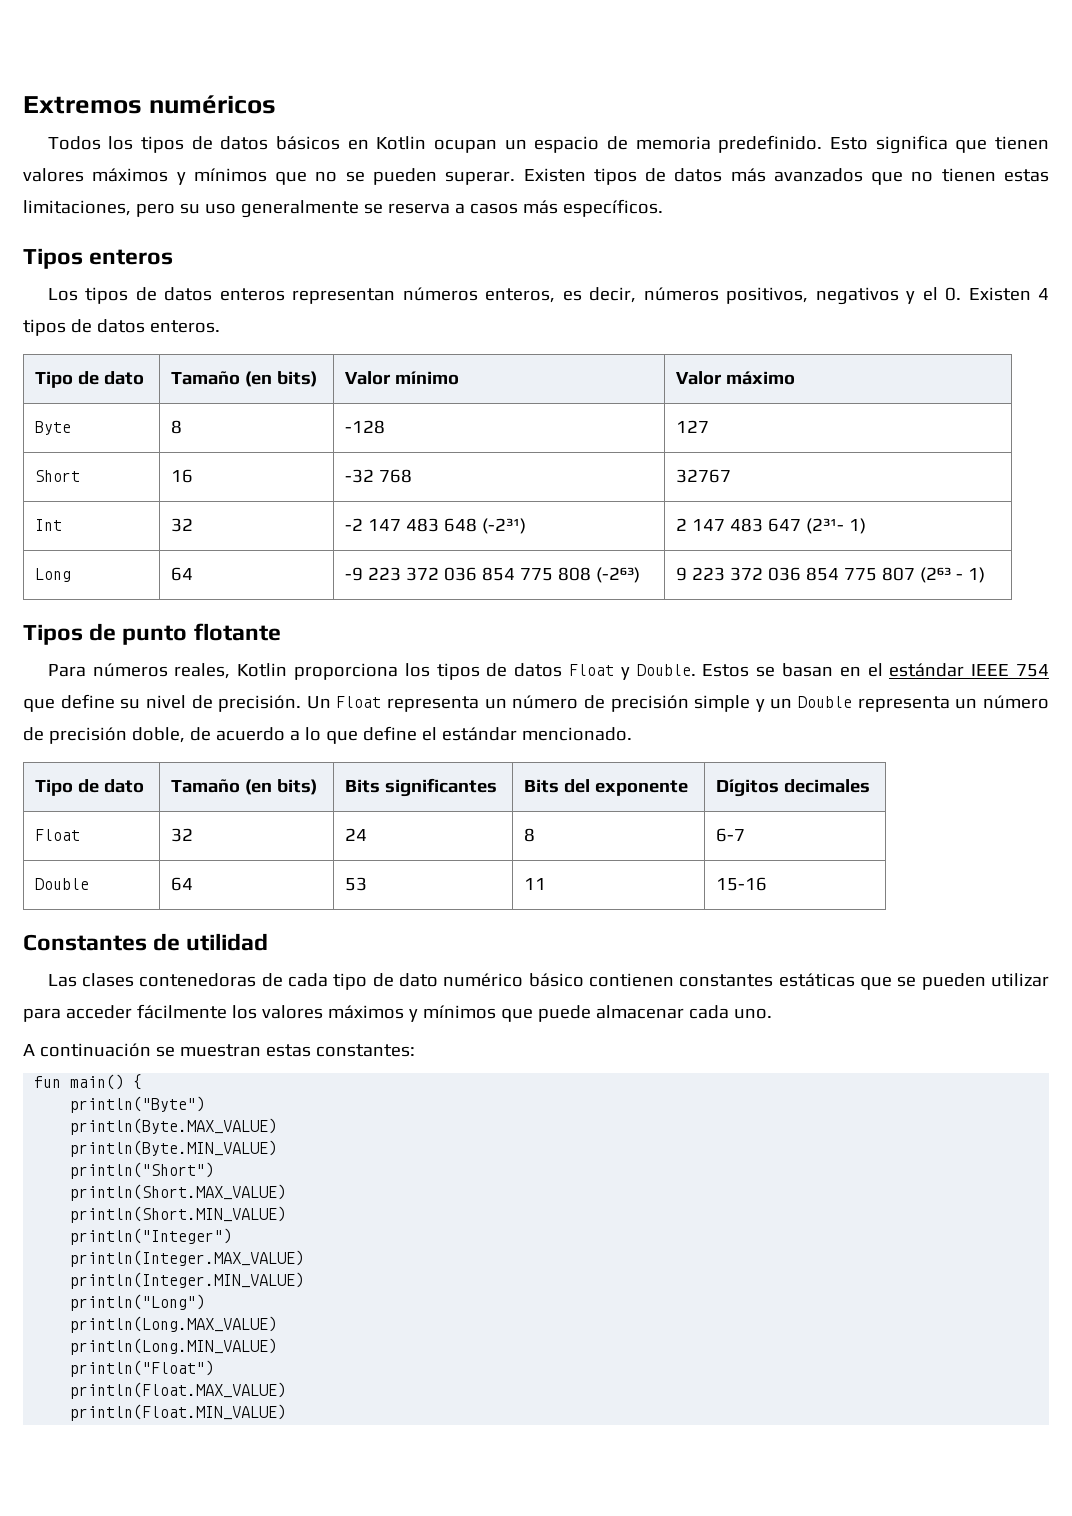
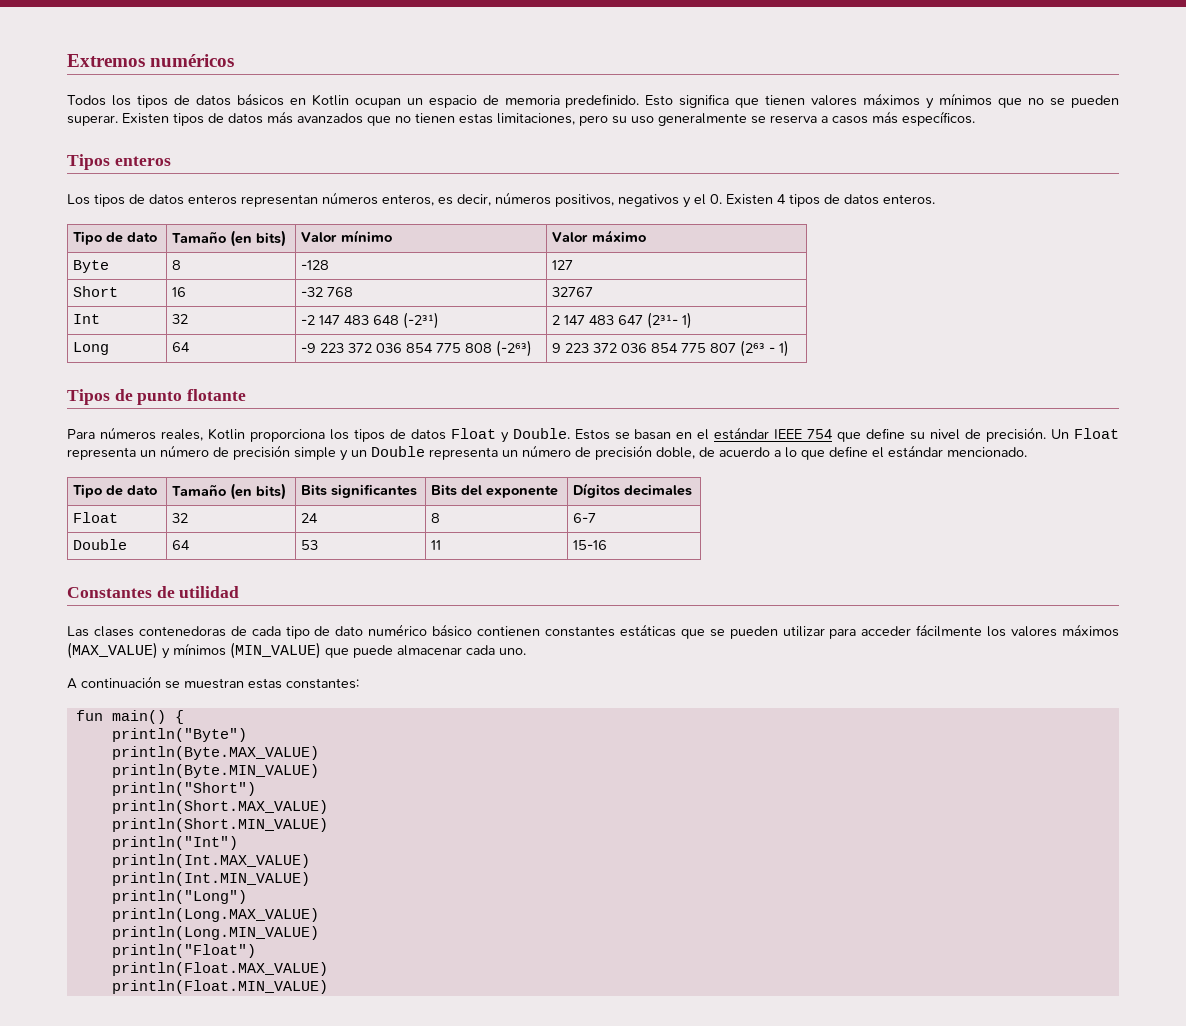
[408,1005,496,1022] y mínimos -> [67,642,321,659] (MAX_VALUE) y mínimos (MIN_VALUE)
[70,1228,233,1245] [70,1250,305,1267] [70,1272,305,1289] println("Integer") // println(Integer.MAX_VALUE) // println(Integer.MIN_VALUE) -> [111,836,238,850] [111,854,310,868] [111,872,310,886] println("Int") // println(Int.MAX_VALUE) // println(Int.MIN_VALUE)

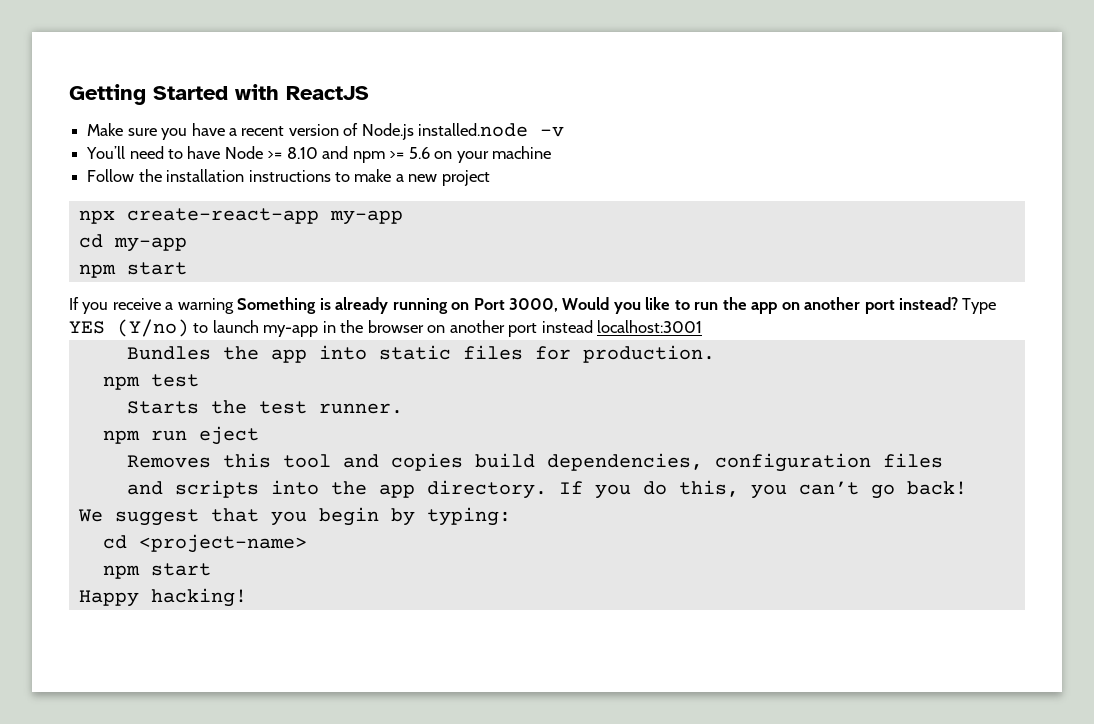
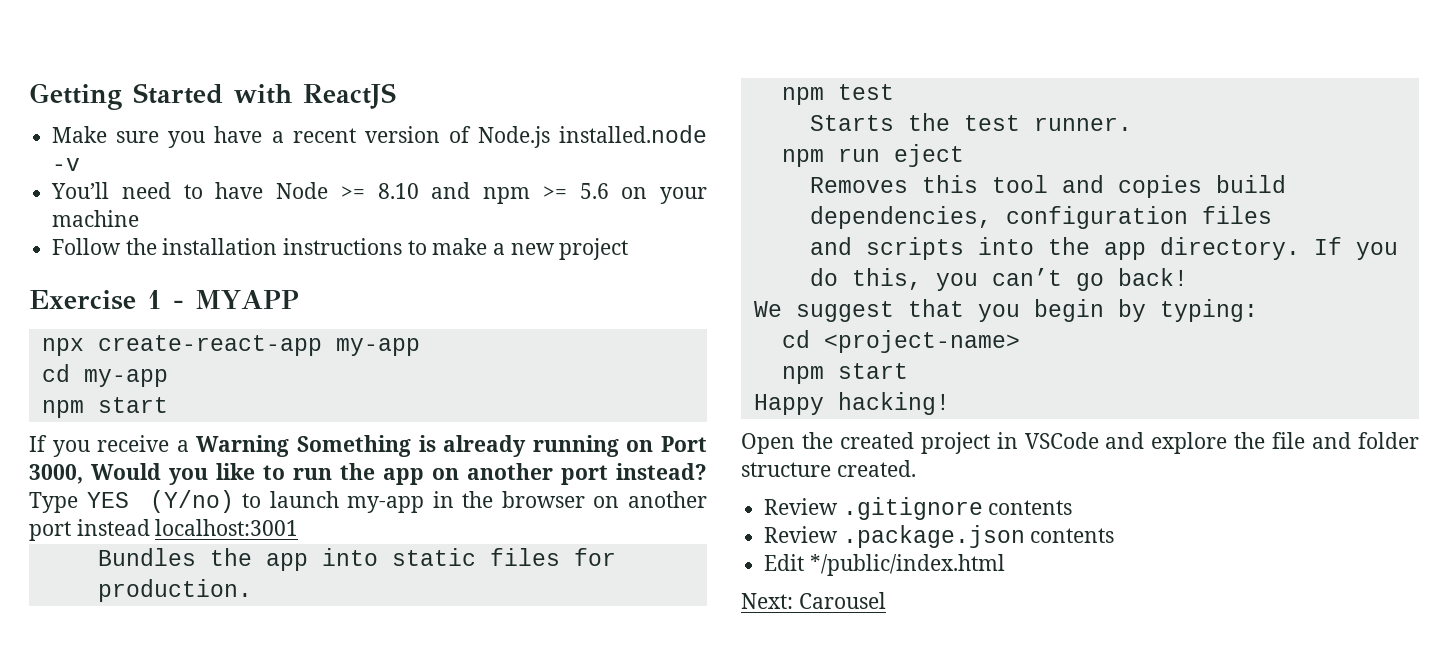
(490, 178) none -> [29,290,299,310] // Exercise 1 - MYAPP
[177,298,234,314] warning -> [196,435,290,457] Warning
(247, 597) none -> [741,432,1419,454] [741,460,916,477] [764,497,1073,520] [764,525,1115,548] [764,554,1005,576] [741,592,886,609] // Open the created project in VSCode and explore the file and folder structure created. // Review .gitignore contents // Review .package.json contents // Edit */public/index.html // Next: Carousel

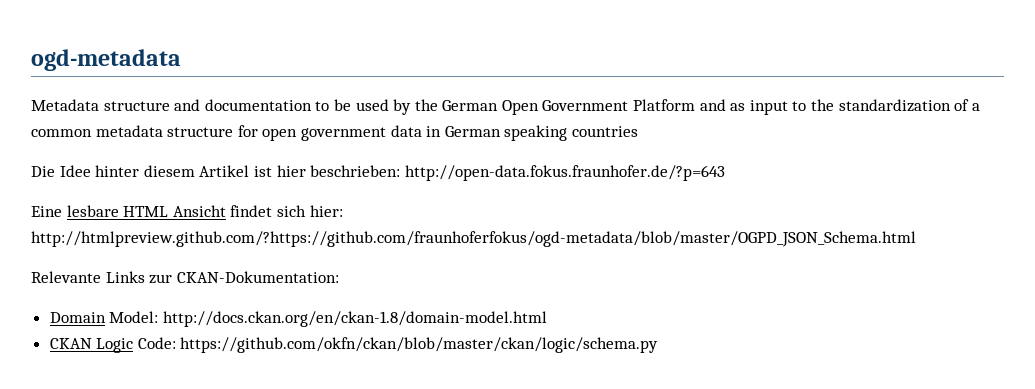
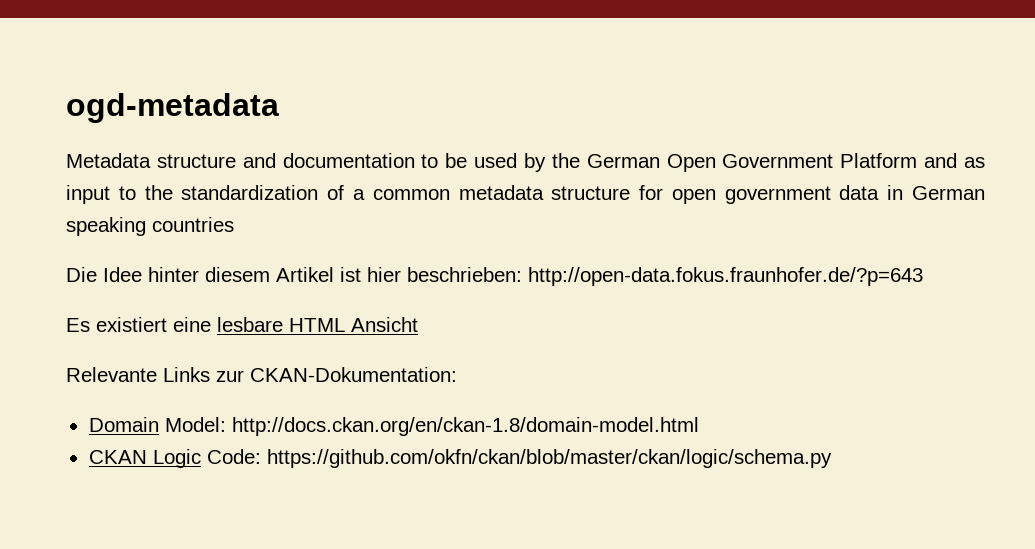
[31,206,62,217] Eine -> [66,317,211,332] Es existiert eine
[230,205,343,217] [31,231,916,247] findet sich hier: http://htmlpreview.github.com/?https://github.com/fraunhoferfokus/ogd-metadata/blob/master/OGPD_JSON_Schema.html -> (418, 324) none

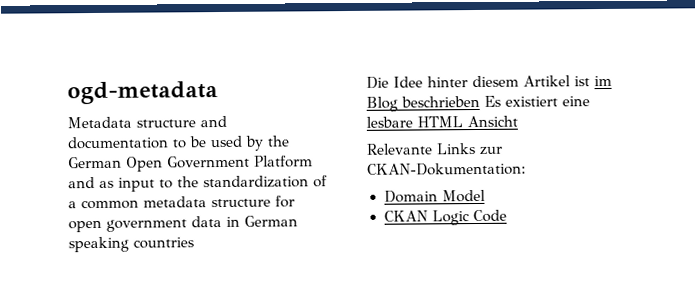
[367,267,923,286] hier beschrieben: http://open-data.fokus.fraunhofer.de/?p=643 // -> [594,75,612,87] [366,95,480,112] im Blog beschrieben
[164,417,699,436] Model: http://docs.ckan.org/en/ckan-1.8/domain-model.html -> [441,189,486,203] Model
[206,449,832,468] Code: https://github.com/okfn/ckan/blob/master/ckan/logic/schema.py -> [472,209,507,223] Code

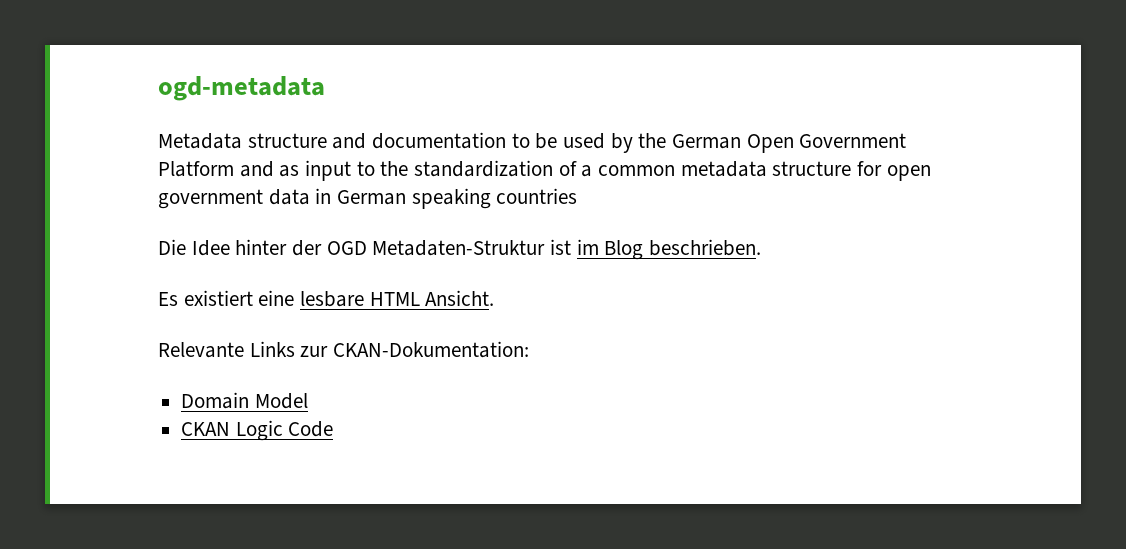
[472,75,571,88] diesem Artikel -> [292,240,546,256] der OGD Metadaten-Struktur
[401,95,480,108] beschrieben -> [649,239,762,256] beschrieben. //
[467,115,518,128] Ansicht -> [425,290,495,306] Ansicht.

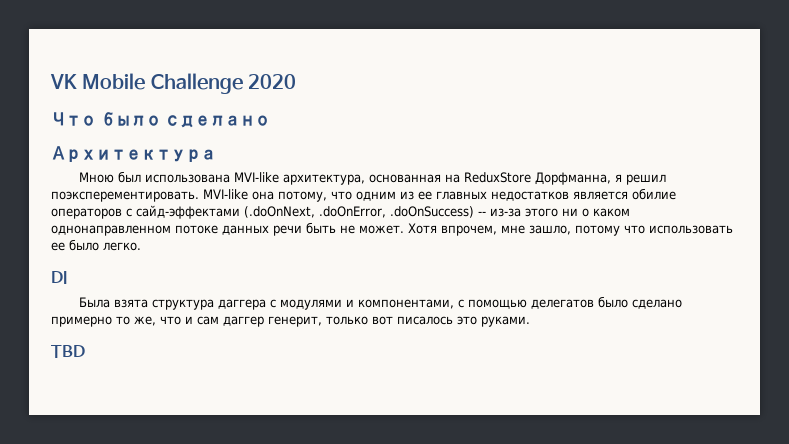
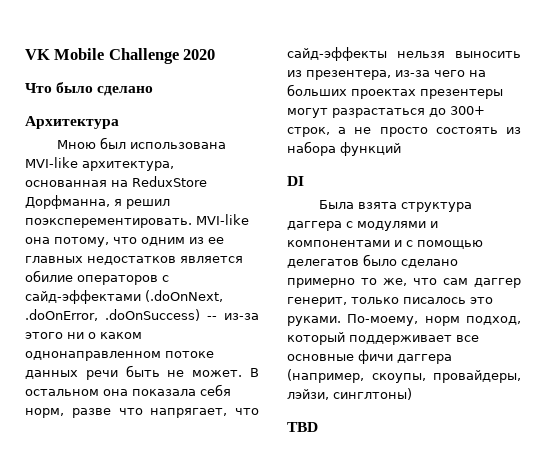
[408,223,733,236] [51,239,141,251] Хотя впрочем, мне зашло, потому что использовать ее было легко. -> [250,368,259,377] [25,384,231,396] [25,408,259,418] [287,47,521,61] [287,70,486,80] [287,84,503,99] [287,106,485,118] [287,127,521,137] [287,141,401,156] В остальном она показала себя норм, разве что напрягает, что сайд-эффекты нельзя выносить из презентера, из-за чего на больших проектах презентеры могут разрастаться до 300+ строк, а не просто состоять из набора функций
[357,299,454,309] компонентами, -> [287,240,402,247] компонентами и
[185,316,193,324] и -> (437, 281) none
[372,316,393,325] вот -> (399, 300) none
(530, 321) none -> [347,314,521,326] [287,332,479,345] [287,350,452,364] [287,369,521,383] [287,388,412,400] По-моему, норм подход, который поддерживает все основные фичи даггера (например, скоупы, провайдеры, лэйзи, синглтоны)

***

**WHAT YOU WILL DO:** Every entry belongs in the answer exactly as written, but no picture does.

**THE ANSWER:**
[408,1005,496,1022] y mínimos -> [67,642,321,659] (MAX_VALUE) y mínimos (MIN_VALUE)
[70,1228,233,1245] [70,1250,305,1267] [70,1272,305,1289] println("Integer") // println(Integer.MAX_VALUE) // println(Integer.MIN_VALUE) -> [111,836,238,850] [111,854,310,868] [111,872,310,886] println("Int") // println(Int.MAX_VALUE) // println(Int.MIN_VALUE)

(490, 178) none -> [29,290,299,310] // Exercise 1 - MYAPP
[177,298,234,314] warning -> [196,435,290,457] Warning
(247, 597) none -> [741,432,1419,454] [741,460,916,477] [764,497,1073,520] [764,525,1115,548] [764,554,1005,576] [741,592,886,609] // Open the created project in VSCode and explore the file and folder structure created. // Review .gitignore contents // Review .package.json contents // Edit */public/index.html // Next: Carousel

[31,206,62,217] Eine -> [66,317,211,332] Es existiert eine
[230,205,343,217] [31,231,916,247] findet sich hier: http://htmlpreview.github.com/?https://github.com/fraunhoferfokus/ogd-metadata/blob/master/OGPD_JSON_Schema.html -> (418, 324) none

[367,267,923,286] hier beschrieben: http://open-data.fokus.fraunhofer.de/?p=643 // -> [594,75,612,87] [366,95,480,112] im Blog beschrieben
[164,417,699,436] Model: http://docs.ckan.org/en/ckan-1.8/domain-model.html -> [441,189,486,203] Model
[206,449,832,468] Code: https://github.com/okfn/ckan/blob/master/ckan/logic/schema.py -> [472,209,507,223] Code

[472,75,571,88] diesem Artikel -> [292,240,546,256] der OGD Metadaten-Struktur
[401,95,480,108] beschrieben -> [649,239,762,256] beschrieben. //
[467,115,518,128] Ansicht -> [425,290,495,306] Ansicht.

[408,223,733,236] [51,239,141,251] Хотя впрочем, мне зашло, потому что использовать ее было легко. -> [250,368,259,377] [25,384,231,396] [25,408,259,418] [287,47,521,61] [287,70,486,80] [287,84,503,99] [287,106,485,118] [287,127,521,137] [287,141,401,156] В остальном она показала себя норм, разве что напрягает, что сайд-эффекты нельзя выносить из презентера, из-за чего на больших проектах презентеры могут разрастаться до 300+ строк, а не просто состоять из набора функций
[357,299,454,309] компонентами, -> [287,240,402,247] компонентами и
[185,316,193,324] и -> (437, 281) none
[372,316,393,325] вот -> (399, 300) none
(530, 321) none -> [347,314,521,326] [287,332,479,345] [287,350,452,364] [287,369,521,383] [287,388,412,400] По-моему, норм подход, который поддерживает все основные фичи даггера (например, скоупы, провайдеры, лэйзи, синглтоны)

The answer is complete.